*** Data ***
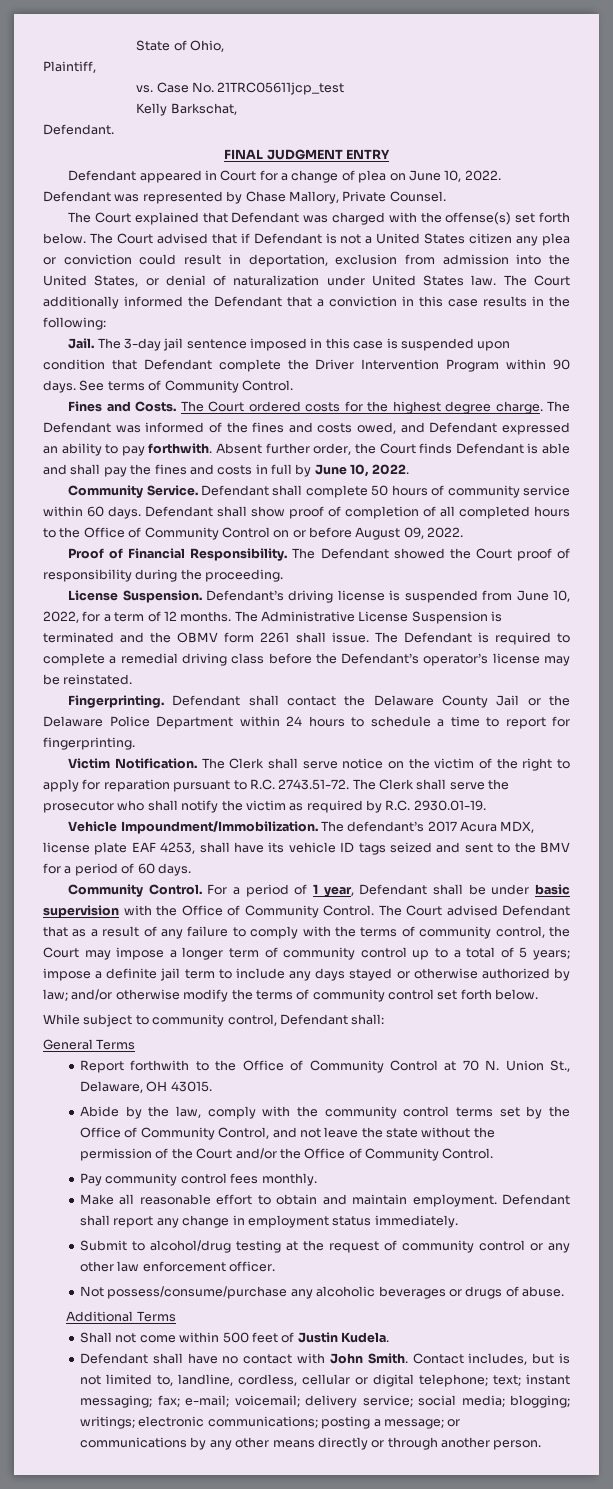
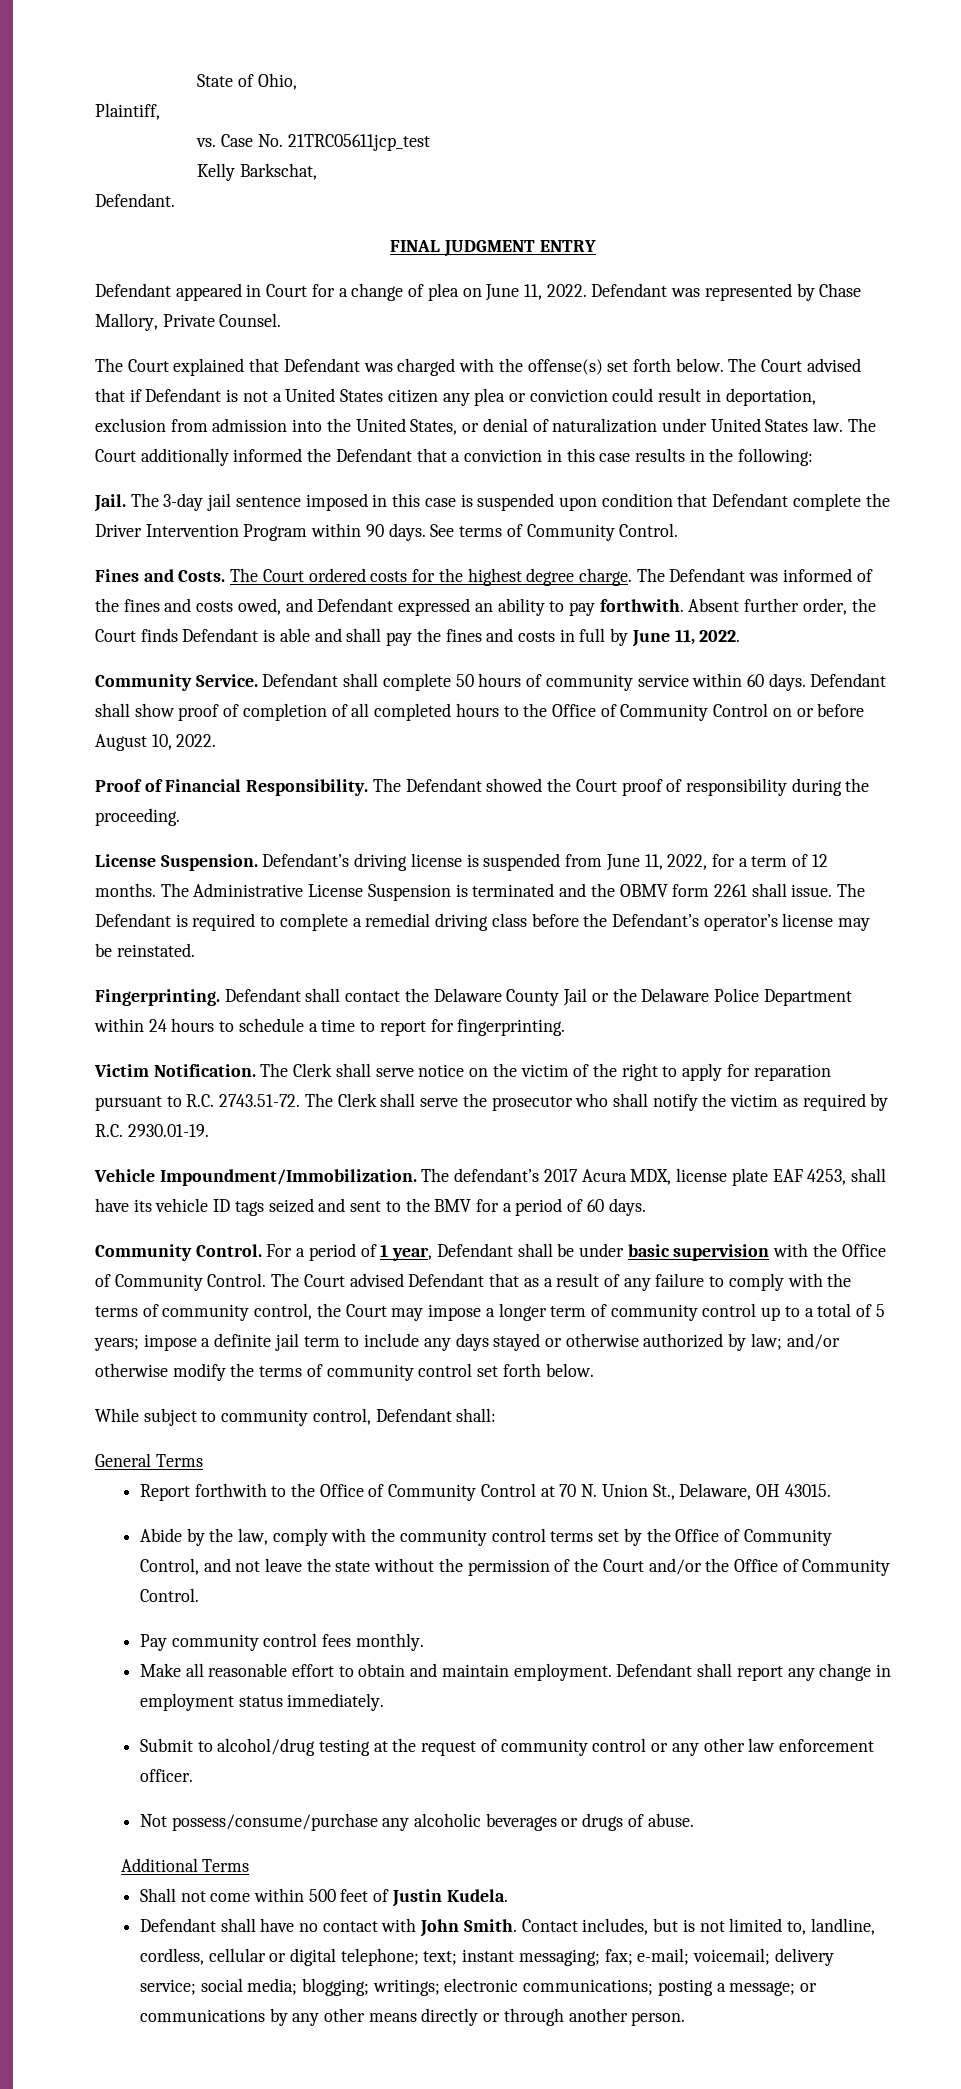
- Defendant appeared in Court for a change of plea on June 10, 2022.
+ Defendant appeared in Court for a change of plea on June 11, 2022.
- Absent further order, the Court finds Defendant is able and shall pay the fines and costs in full by June 10, 2022.
+ Absent further order, the Court finds Defendant is able and shall pay the fines and costs in full by June 11, 2022.
- Defendant shall show proof of completion of all completed hours to the Office of Community Control on or before August 09, 2022.
+ Defendant shall show proof of completion of all completed hours to the Office of Community Control on or before August 10, 2022.
- Defendant’s driving license is suspended from June 10, 2022, for a term of 12 months.
+ Defendant’s driving license is suspended from June 11, 2022, for a term of 12 months.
*** End of Data ***
Your assignment — Copy the records above precisely, and leave every image out of the copy.

Response to this task —
- Defendant appeared in Court for a change of plea on June 10, 2022.
+ Defendant appeared in Court for a change of plea on June 11, 2022.
- Absent further order, the Court finds Defendant is able and shall pay the fines and costs in full by June 10, 2022.
+ Absent further order, the Court finds Defendant is able and shall pay the fines and costs in full by June 11, 2022.
- Defendant shall show proof of completion of all completed hours to the Office of Community Control on or before August 09, 2022.
+ Defendant shall show proof of completion of all completed hours to the Office of Community Control on or before August 10, 2022.
- Defendant’s driving license is suspended from June 10, 2022, for a term of 12 months.
+ Defendant’s driving license is suspended from June 11, 2022, for a term of 12 months.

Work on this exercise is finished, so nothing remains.